BERTopic

BERTopic is a topic modeling technique that leverages 🤗 transformers and c-TF-IDF to create dense clusters allowing for easily interpretable topics whilst keeping important words in the topic descriptions.

BERTopic supports guided, (semi-) supervised, and dynamic topic modeling. It even supports visualizations similar to LDAvis!

Corresponding medium posts can be found here and here. For a more detailed overview, you can read the paper.

Installation

Installation, with sentence-transformers, can be done using pypi:

pip install bertopic

You may want to install more depending on the transformers and language backends that you will be using. The possible installations are:

pip install bertopic[flair]
pip install bertopic[gensim]
pip install bertopic[spacy]
pip install bertopic[use]

Getting Started

For an in-depth overview of the features of BERTopic you can check the full documentation here or you can follow along with one of the examples below:

Name	Link
Topic Modeling with BERTopic
(Custom) Embedding Models in BERTopic
Advanced Customization in BERTopic
(semi-)Supervised Topic Modeling with BERTopic
Dynamic Topic Modeling with Trump's Tweets
Topic Modeling arXiv Abstracts

Quick Start

We start by extracting topics from the well-known 20 newsgroups dataset containing English documents:

from bertopic import BERTopic
from sklearn.datasets import fetch_20newsgroups
 
docs = fetch_20newsgroups(subset='all',  remove=('headers', 'footers', 'quotes'))['data']

topic_model = BERTopic()
topics, probs = topic_model.fit_transform(docs)
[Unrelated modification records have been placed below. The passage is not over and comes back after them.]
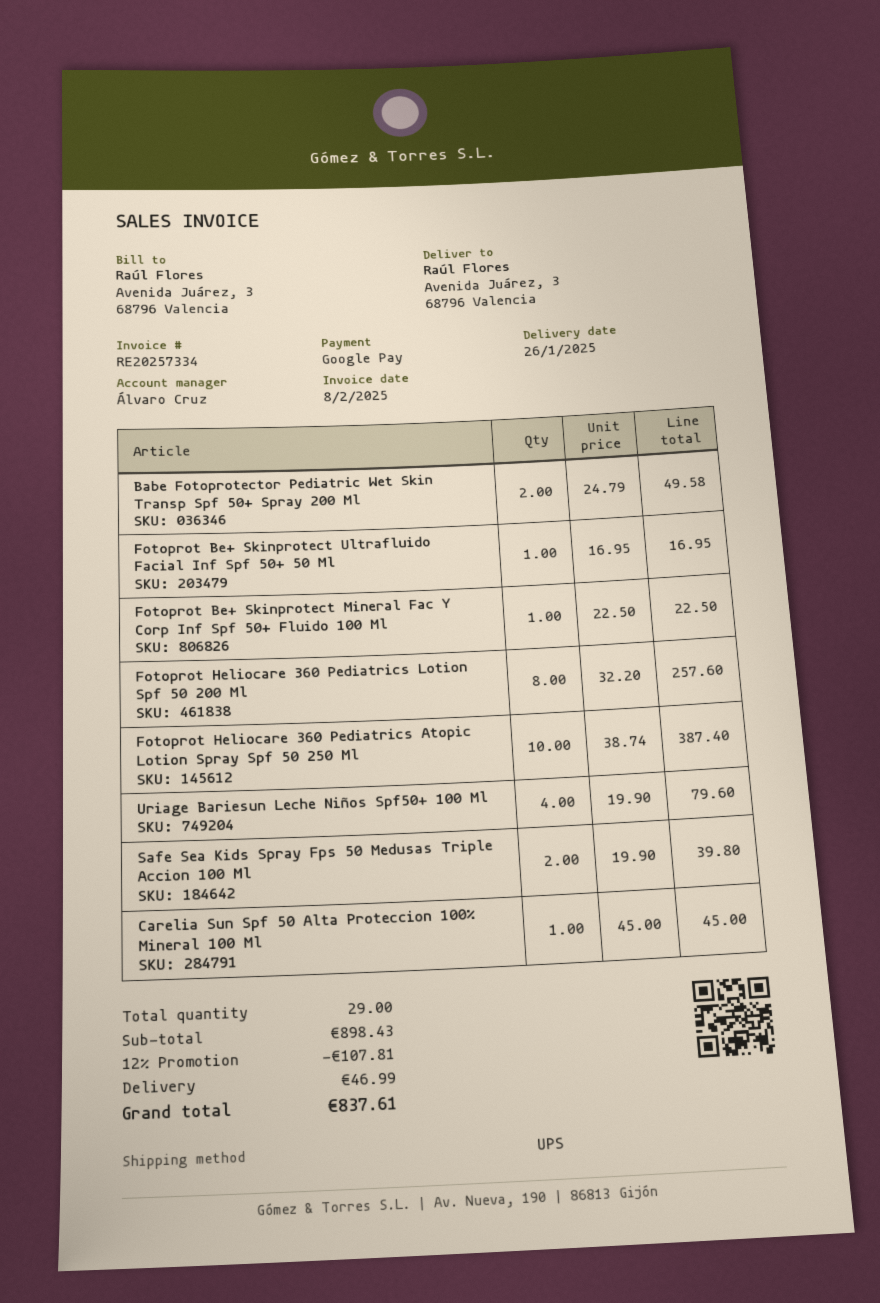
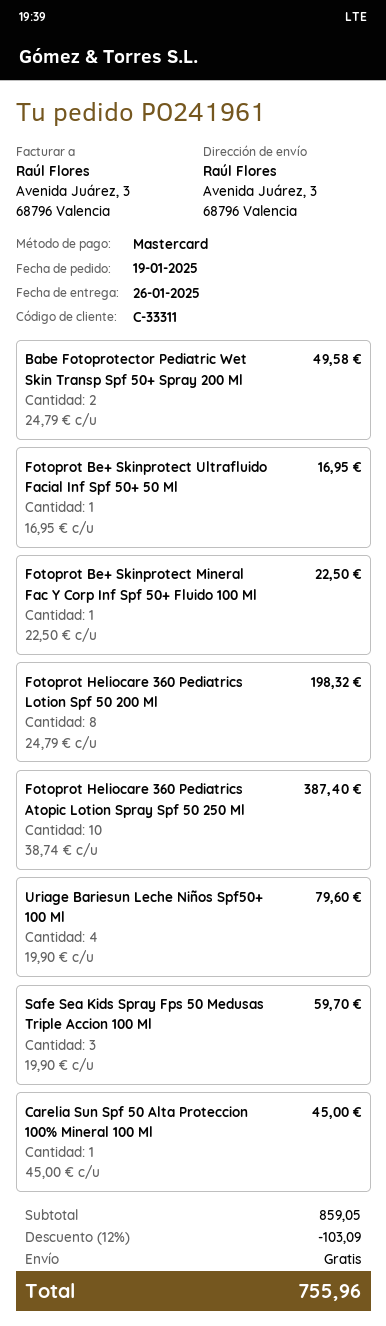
payment method: Google Pay -> Mastercard
Fotoprot Heliocare 360 Pediatrics Lotion Spf 50 200 Ml: 8 x 32.20 = 257.60 -> 8 x 24.79 = 198.32
Safe Sea Kids Spray Fps 50 Medusas Triple Accion 100 Ml: 2 x 19.90 = 39.80 -> 3 x 19.90 = 59.70
subtotal: 898.43 -> 859.05
discount: 12% = 107.81 -> 12% = 103.09
shipping: 46.99 -> 0.00
total: 837.61 -> 755.96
After generating topics and their probabilities, we can access the frequent topics that were generated:

>>> topic_model.get_topic_info()

Topic	Count	Name
-1	4630	-1_can_your_will_any
0	693	49_windows_drive_dos_file
1	466	32_jesus_bible_christian_faith
2	441	2_space_launch_orbit_lunar
3	381	22_key_encryption_keys_encrypted

-1 refers to all outliers and should typically be ignored. Next, let's take a look at the most frequent topic that was generated, topic 0:

>>> topic_model.get_topic(0)

[('windows', 0.006152228076250982),
 ('drive', 0.004982897610645755),
 ('dos', 0.004845038866360651),
 ('file', 0.004140142872194834),
 ('disk', 0.004131678774810884),
 ('mac', 0.003624848635985097),
 ('memory', 0.0034840976976789903),
 ('software', 0.0034415334250699077),
 ('email', 0.0034239554442333257),
 ('pc', 0.003047105930670237)]

NOTE: Use BERTopic(language="multilingual") to select a model that supports 50+ languages.

Visualize Topics

After having trained our BERTopic model, we can iteratively go through hundreds of topics to get a good understanding of the topics that were extracted. However, that takes quite some time and lacks a global representation. Instead, we can visualize the topics that were generated in a way very similar to LDAvis:

topic_model.visualize_topics()

We can create an overview of the most frequent topics in a way that they are easily interpretable. Horizontal barcharts typically convey information rather well and allow for an intuitive representation of the topics:

topic_model.visualize_barchart()

Find all possible visualizations with interactive examples in the documentation here.

Embedding Models

BERTopic supports many embedding models that can be used to embed the documents and words:

Sentence-Transformers
Flair
Spacy
Gensim
USE

Sentence-Transformers is typically used as it has shown great results embedding documents meant for semantic similarity. Simply select any from their documentation here and pass it to BERTopic:

topic_model = BERTopic(embedding_model="all-MiniLM-L6-v2")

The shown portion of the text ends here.